Mes jambes si minces ne savent parfois plus dans quelle direction aller bien qu’elles aient répété cet enchaînement des milliers de fois jusqu’à leur épuisement jour après jour, des années durant. Mon corps recherche cette continuité qui me permettra d’épargner un gramme de force afin de le sauver pour la suite de la performance. Cette force qu’on croit m’être innée, est le simple fruit d’années de travail. J’aimerais parfois en accrocher un petit peu sur le cercle du cirque pour le retrouver lorsque mon chemin d’acrobate arrivera à ce même point physique, les muscles chargés d’acide lactique menaçant le bon déroulement du reste de mes prouesses. Car la performance est une rotation incessante nous ramenant toujours sur la même lignée. Mes mouvements s’enchaînent et se déroulent dans la plus grande fluidité alors que mon esprit s’emballe parfois plus vite que les rotations que décrit mon corps au-dessus du public. 

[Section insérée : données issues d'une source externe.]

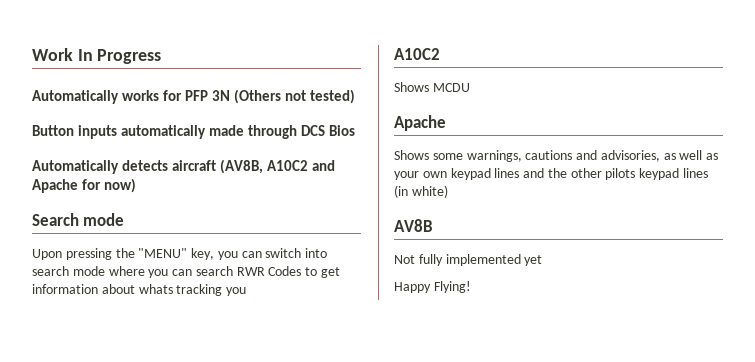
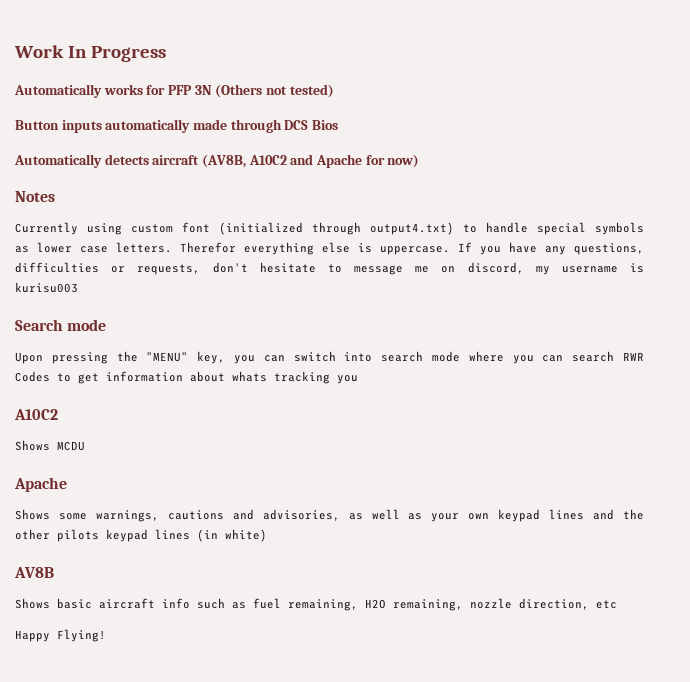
+ Notes
+ Currently using custom font (initialized through output4.txt) to handle special symbols as lower case letters. Therefor everything else is uppercase. If you have any questions, difficulties or requests, don't hesitate to message me on discord, my username is kurisu003
- Not fully implemented yet
+ Shows basic aircraft info such as fuel remaining, H2O remaining, nozzle direction, etc

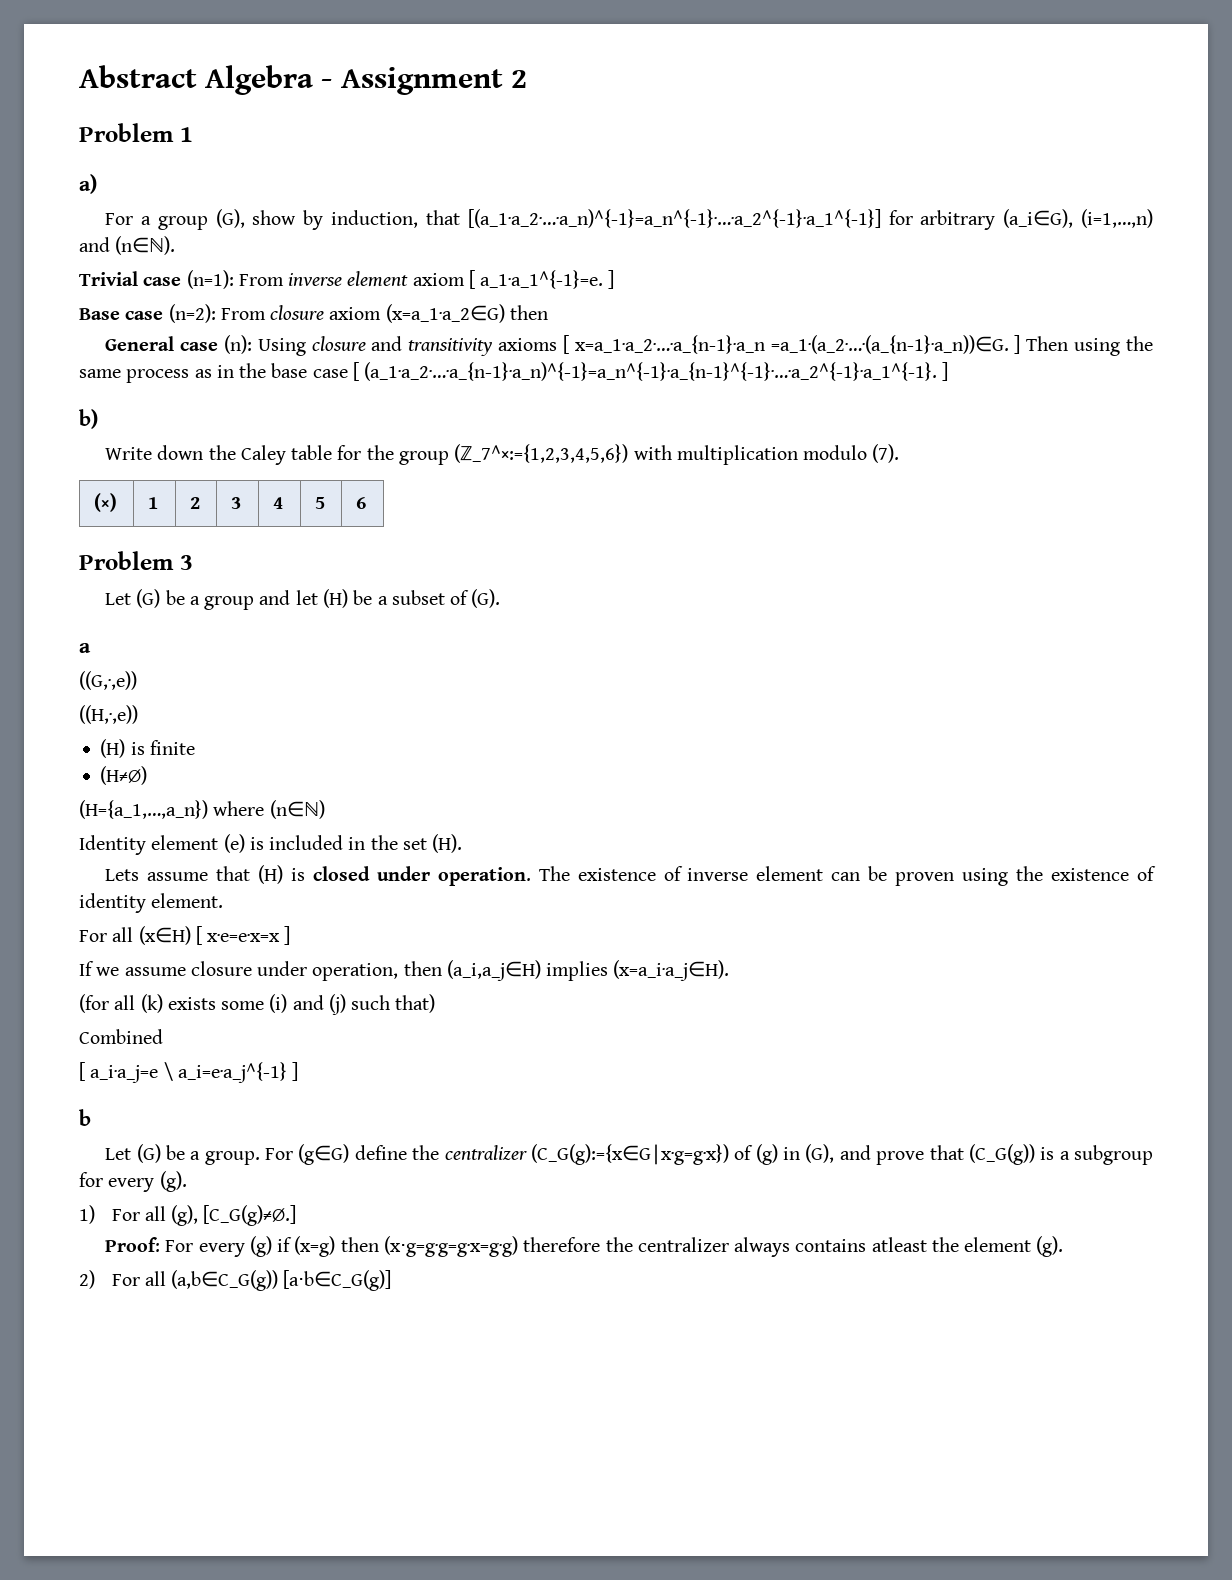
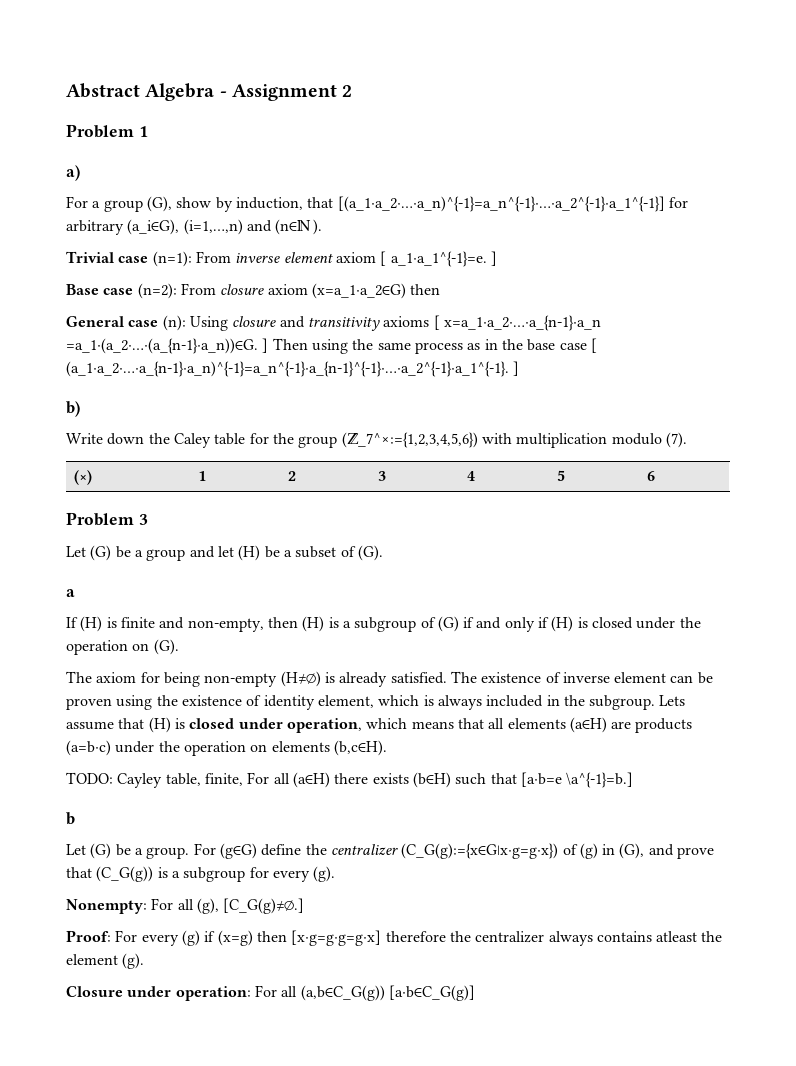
- ((G,·,e))
- ((H,·,e))
- (H) is finite
- (H≠∅)
- (H={a_1,…,a_n}) where (n∈ℕ)
- Identity element (e) is included in the set (H).
- Lets assume that (H) is closed under operation.
+ If (H) is finite and non-empty, then (H) is a subgroup of (G) if and only if (H) is closed under the operation on (G).
+ The axiom for being non-empty (H≠∅) is already satisfied.
- The existence of inverse element can be proven using the existence of identity element.
- For all (x∈H) [ x·e=e·x=x ]
- If we assume closure under operation, then (a_i,a_j∈H) implies (x=a_i·a_j∈H).
- (for all (k) exists some (i) and (j) such that)
- Combined
- [ a_i·a_j=e \ a_i=e·a_j^{-1} ]
+ The existence of inverse element can be proven using the existence of identity element, which is always included in the subgroup. Lets assume that (H) is closed under operation, which means that all elements (a∈H) are products (a=b·c) under the operation on elements (b,c∈H).
+ TODO: Cayley table, finite, For all (a∈H) there exists (b∈H) such that [a·b=e \a^{-1}=b.]
- 1) For all (g), [C_G(g)≠∅.]
+ Nonempty: For all (g), [C_G(g)≠∅.]
- Proof: For every (g) if (x=g) then (x⋅g=g·g=g·x=g·g) therefore the centralizer always contains atleast the element (g).
+ Proof: For every (g) if (x=g) then [x⋅g=g·g=g·x] therefore the centralizer always contains atleast the element (g).
- 2) For all (a,b∈C_G(g)) [a⋅b∈C_G(g)]
+ Closure under operation: For all (a,b∈C_G(g)) [a⋅b∈C_G(g)]

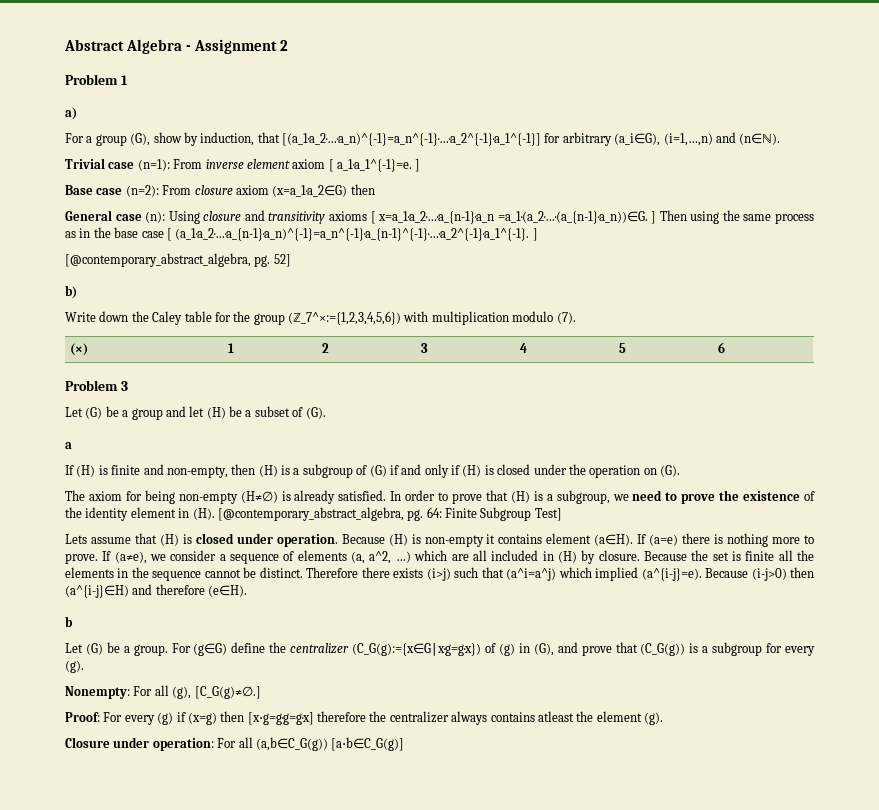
+ [@contemporary_abstract_algebra, pg. 52]
- The existence of inverse element can be proven using the existence of identity element, which is always included in the subgroup. Lets assume that (H) is closed under operation, which means that all elements (a∈H) are products (a=b·c) under the operation on elements (b,c∈H).
- TODO: Cayley table, finite, For all (a∈H) there exists (b∈H) such that [a·b=e \a^{-1}=b.]
+ In order to prove that (H) is a subgroup, we need to prove the existence of the identity element in (H). [@contemporary_abstract_algebra, pg. 64: Finite Subgroup Test]
+ Lets assume that (H) is closed under operation. Because (H) is non-empty it contains element (a∈H). If (a=e) there is nothing more to prove. If (a≠e), we consider a sequence of elements (a, a^2, …) which are all included in (H) by closure. Because the set is finite all the elements in the sequence cannot be distinct. Therefore there exists (i>j) such that (a^i=a^j) which implied (a^{i-j}=e). Because (i-j>0) then (a^{i-j}∈H) and therefore (e∈H).

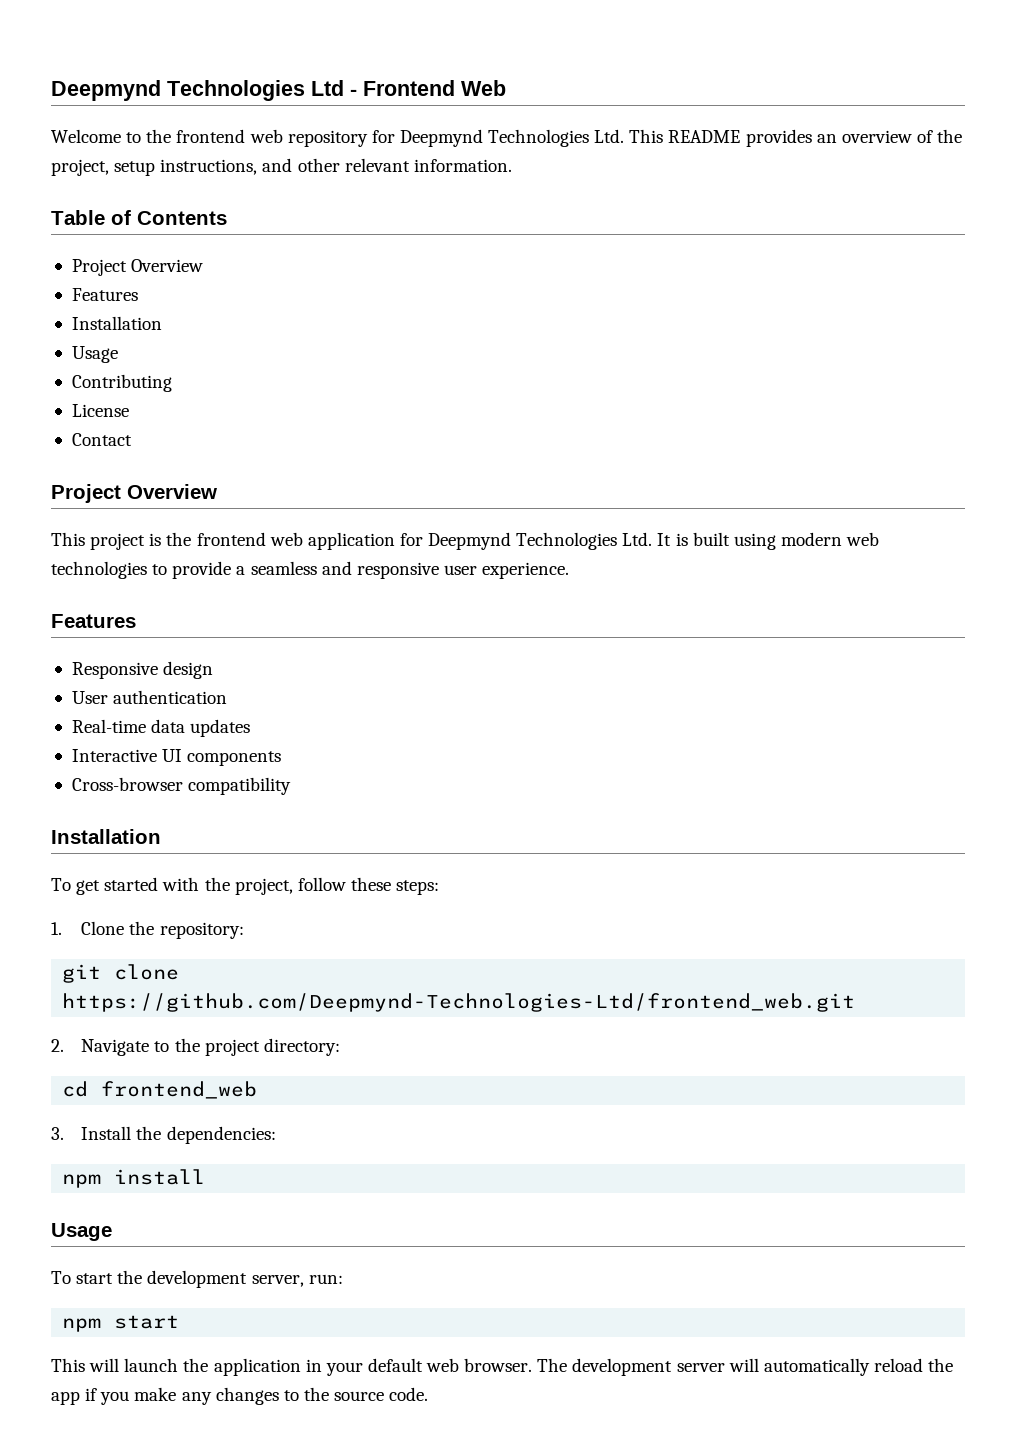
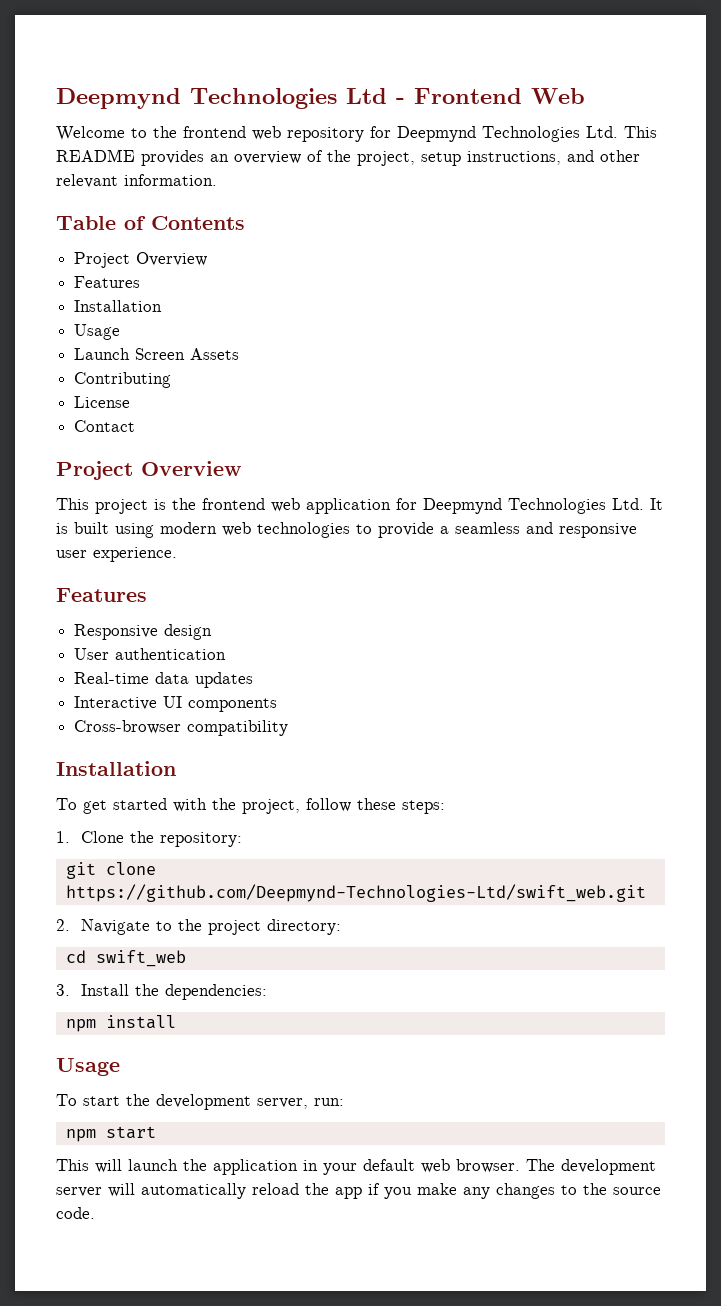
+ Launch Screen Assets
- git clone https://github.com/Deepmynd-Technologies-Ltd/frontend_web.git
+ git clone https://github.com/Deepmynd-Technologies-Ltd/swift_web.git
- cd frontend_web
+ cd swift_web

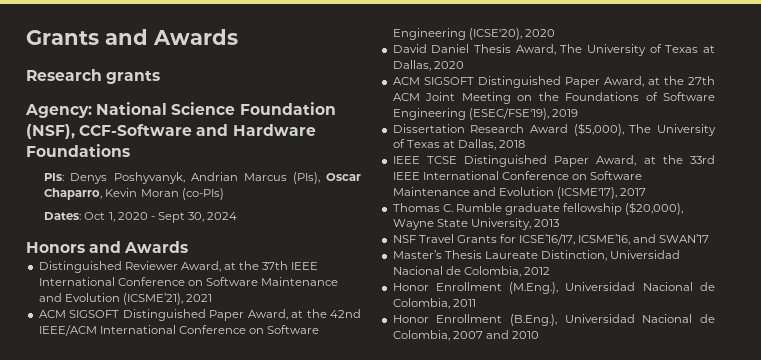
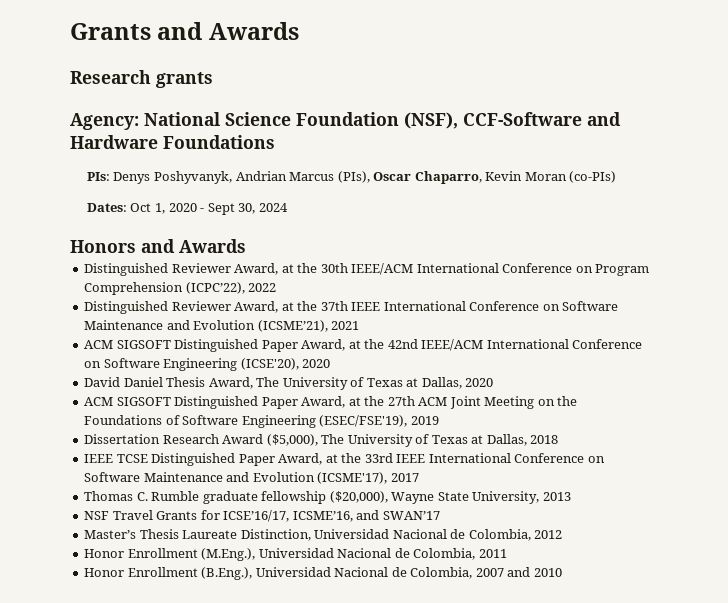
+ Distinguished Reviewer Award, at the 30th IEEE/ACM International Conference on Program Comprehension (ICPC’22), 2022

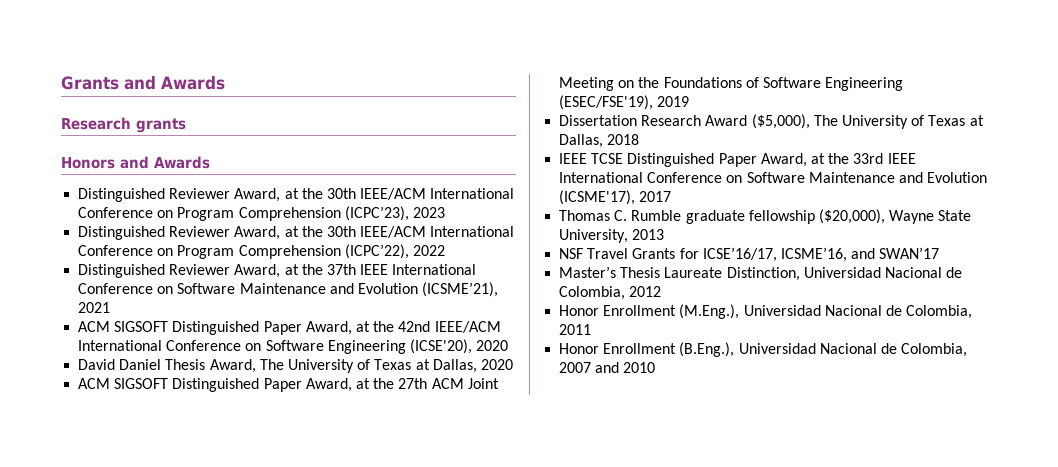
- Agency: National Science Foundation (NSF), CCF-Software and Hardware Foundations
- PIs: Denys Poshyvanyk, Andrian Marcus (PIs), Oscar Chaparro, Kevin Moran (co-PIs)
- Dates: Oct 1, 2020 - Sept 30, 2024
  Honors and Awards
+ Distinguished Reviewer Award, at the 30th IEEE/ACM International Conference on Program Comprehension (ICPC’23), 2023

De là-haut j’aperçois cette vague forme que crée la piste entrecoupée de tous ces éclairages qui défilent si vite sous mes yeux. La force de rotation créant tous ces cercles lumineux qui semblent des cerceaux de feu. Si seulement je pouvais y sauter et m’y réchauffer l’âme. Mon corps d’acrobate fin et tonique cache les insécurités récurrentes, les peurs de ne pas y arriver à la perfection, de m’envoler cette fois-ci à jamais, de ne jamais ressortir de ce cerceau de feu. Sous les applaudissements d’un public ébahi, je vole, je tourne, je n’y vois rien. Et ce cercle d’émotions s’empare finalement de moi et tout me semble si léger. Ma main soutenant mon poids tout entier me promet une relation fidèle jusqu’à ce que la mort nous sépare alors que j’ai peine à respirer. Mes pirouettes aériennes se poursuivent cette fois dans une dimension immatérielle qui m’apparaît si légère.